When testing a program, one not only needs to cover its several behaviors; one also needs to check whether the result is as expected. In this chapter, we introduce a technique that allows us to mine function specifications from a set of given executions, resulting in abstract and formal descriptions of what the function expects and what it delivers.
These so-called dynamic invariants produce pre- and post-conditions over function arguments and variables from a set of executions. They are useful in a variety of contexts:
Traditionally, dynamic invariants are dependent on the executions they are derived from. However, when paired with comprehensive test generators, they quickly become very precise, as we show in this chapter.
Prerequisites
import fuzzingbook_utils
import Intro_Testing
When implementing a function or program, one usually works against a specification – a set of documented requirements to be satisfied by the code. Such specifications can come in natural language. A formal specification, however, allows the computer to check whether the specification is satisfied.
In the introduction to testing, we have seen how preconditions and postconditions can describe what a function does. Consider the following (simple) square root function:
def my_sqrt(x):
assert x >= 0 # Precondition
...
assert result * result == x # Postcondition
return result
The assertion assert p
checks the condition p
; if it does not hold, execution is aborted. Here, the actual body is not yet written; we use the assertions as a specification of what my_sqrt()
expects, and what it delivers.
The topmost assertion is the precondition, stating the requirements on the function arguments. The assertion at the end is the postcondition, stating the properties of the function result (including its relationship with the original arguments). Using these pre- and postconditions as a specification, we can now go and implement a square root function that satisfies them. Once implemented, we can have the assertions check at runtime whether my_sqrt()
works as expected; a symbolic or concolic test generator will even specifically try to find inputs where the assertions do not hold. (An assertion can be seen as a conditional branch towards aborting the execution, and any technique that tries to cover all code branches will also try to invalidate as many assertions as possible.)
However, not every piece of code is developed with explicit specifications in the first place; let alone does most code comes with formal pre- and post-conditions. (Just take a look at the chapters in this book.) This is a pity: As Ken Thompson famously said, "Without specifications, there are no bugs – only surprises". It is also a problem for testing, since, of course, testing needs some specification to test against. This raises the interesting question: Can we somehow retrofit existing code with "specifications" that properly describe their behavior, allowing developers to simply check them rather than having to write them from scratch? This is what we do in this chapter.}
For our Python code, one of the most important "specifications" we need is types.

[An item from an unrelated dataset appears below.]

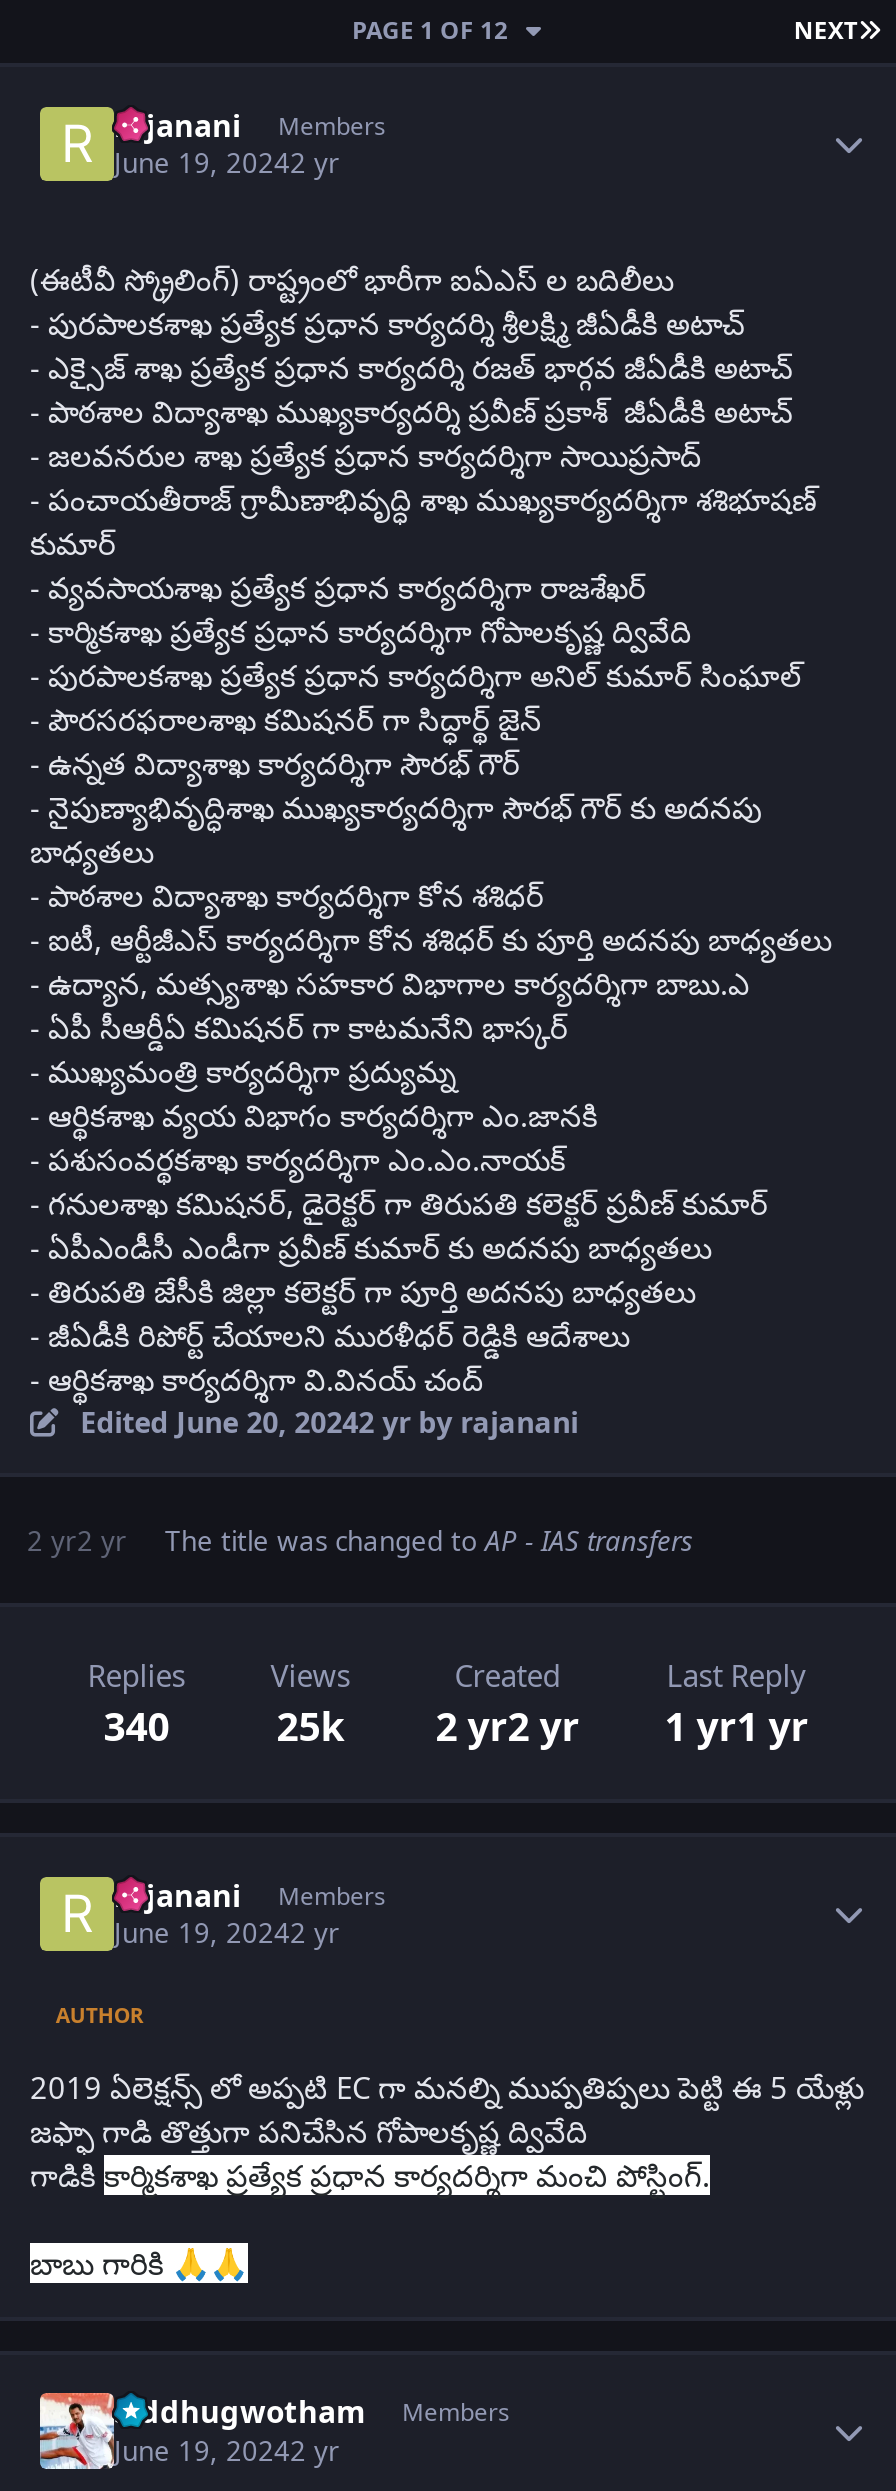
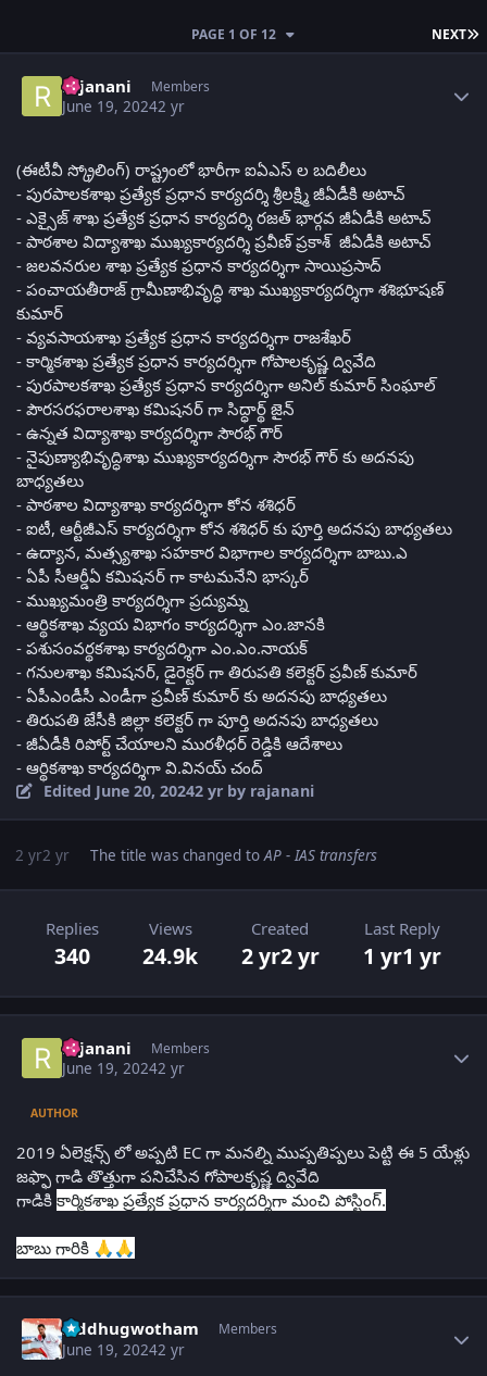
[104,1699,808,1753] 340 25k 2 yr2 yr 1 yr1 yr -> [55,941,441,971] 340 24.9k 2 yr2 yr 1 yr1 yr

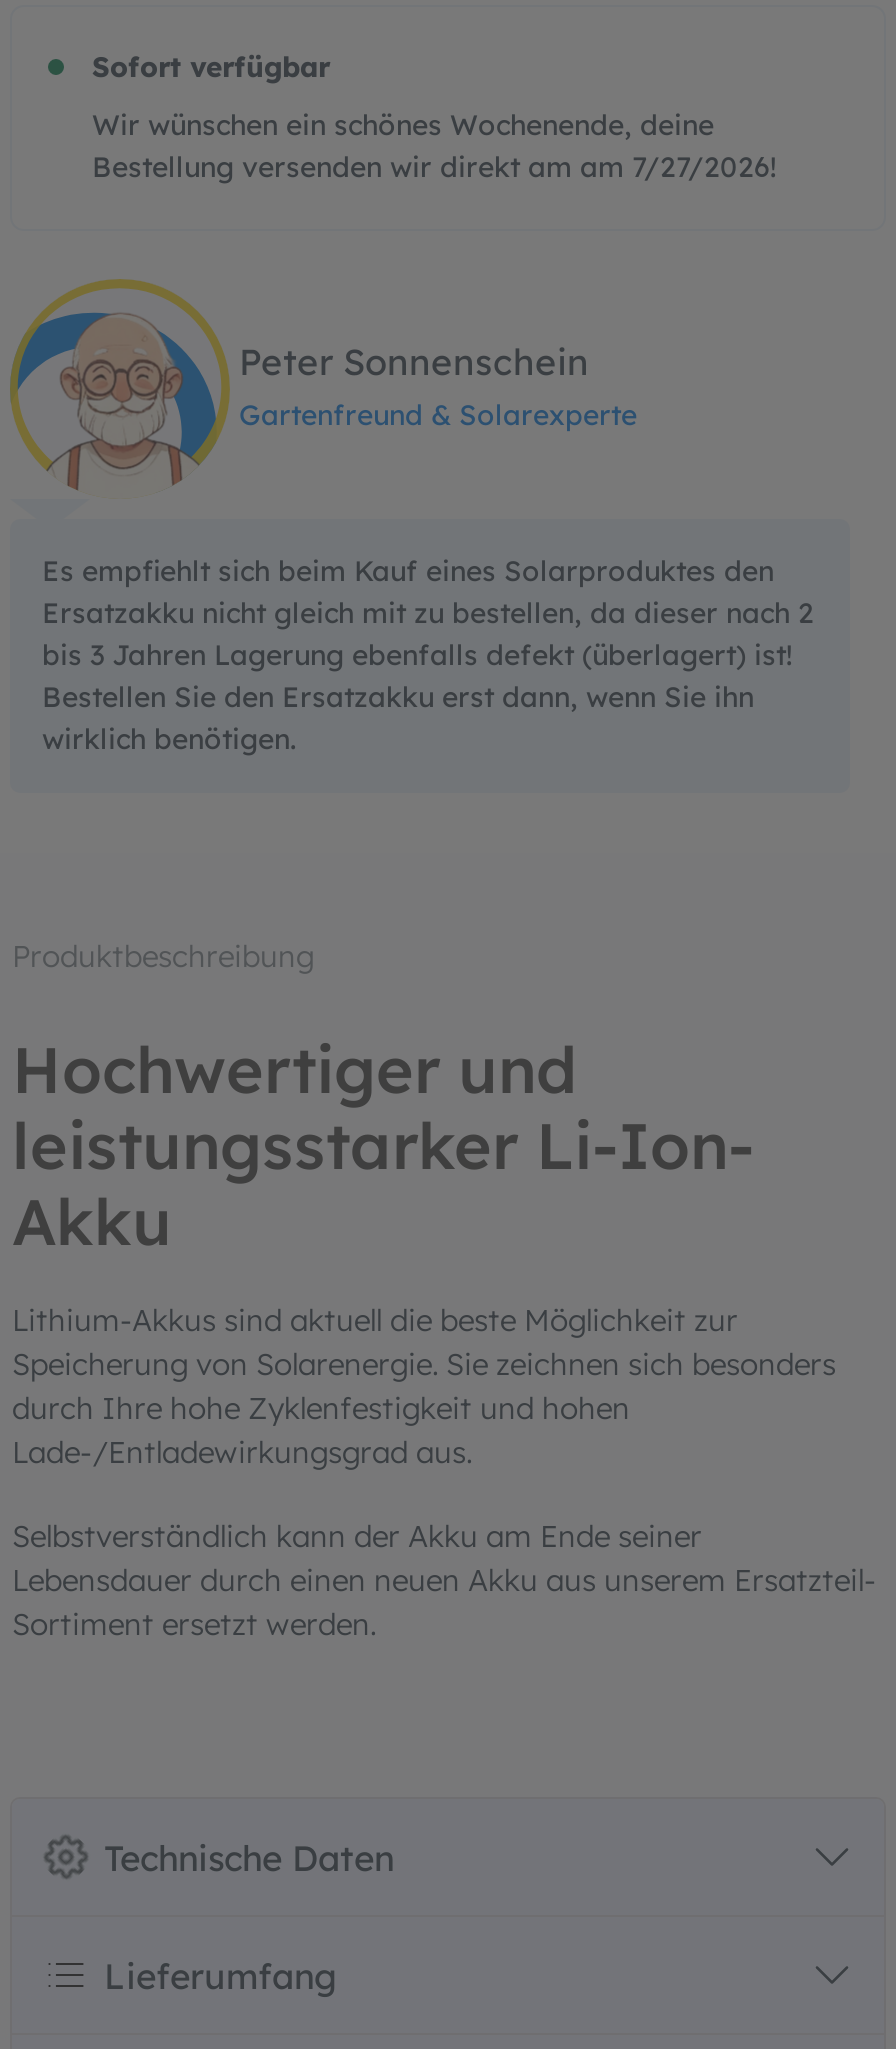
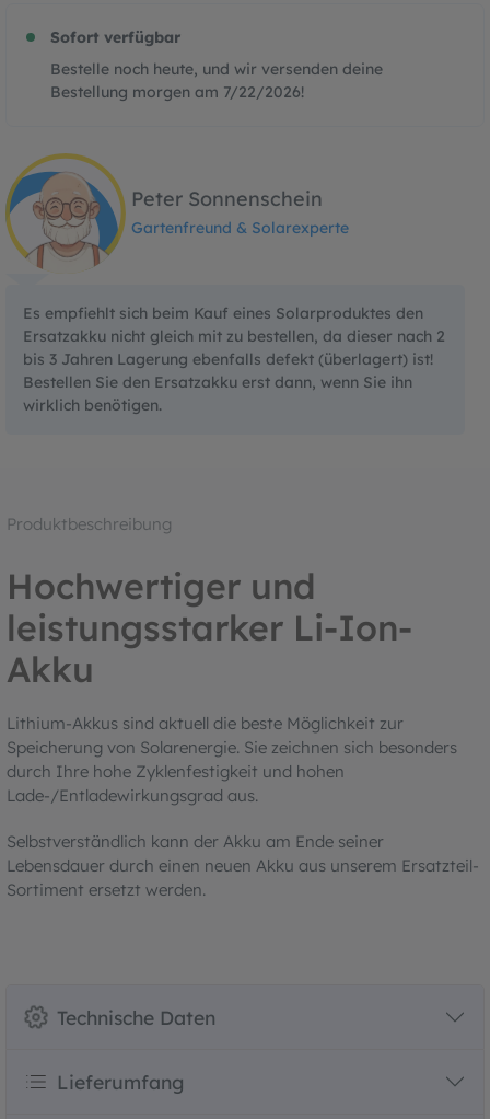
[92,107,776,185] Wir wünschen ein schönes Wochenende, deine | Bestellung versenden wir direkt am am 7/27/2026! -> [50,59,383,102] Bestelle noch heute, und wir versenden deine | Bestellung morgen am 7/22/2026!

Python being a "dynamically" typed language means that all data types are determined at run time; the code itself does not explicitly state whether a variable is an integer, a string, an array, a dictionary – or whatever. As writer of Python code, omitting explicit type declarations may save time (and allows for some fun hacks). It is not sure whether a lack of types helps in reading and understanding code for humans. For a computer trying to analyze code, the lack of explicit types is detrimental. If, say, a constraint solver, sees if x:
and cannot know whether x
is supposed to be a number or a string, this introduces an ambiguity which multiplies over the entire analysis in a combinatorial explosion. Our first task thus will be to mine static types (as part of the code) from values we observe at run time.
How can we mine types from executions? The answer is simple:
To do so, we can make use of Python's tracing facility we already observed in the chapter on coverage. With every call to a function, we retrieve the arguments, their values, and their types.
As an example, consider the full implementation of my_sqrt()
from the introduction to testing:
import fuzzingbook_utils
def my_sqrt(x):
"""Computes the square root of x, using the Newton-Raphson method"""
approx = None
guess = x / 2
while approx != guess:
approx = guess
guess = (approx + x / approx) / 2
return approx
my_sqrt()
does not come with any assertions that would check types or values:
from ExpectError import ExpectError, ExpectTimeout
with ExpectError():
my_sqrt("foo")
with ExpectTimeout(1):
x = my_sqrt(-1)
Our goal is to determine types from normal invocations such as this one:
my_sqrt(25)
We can define a tracer function that tracks the execution of my_sqrt()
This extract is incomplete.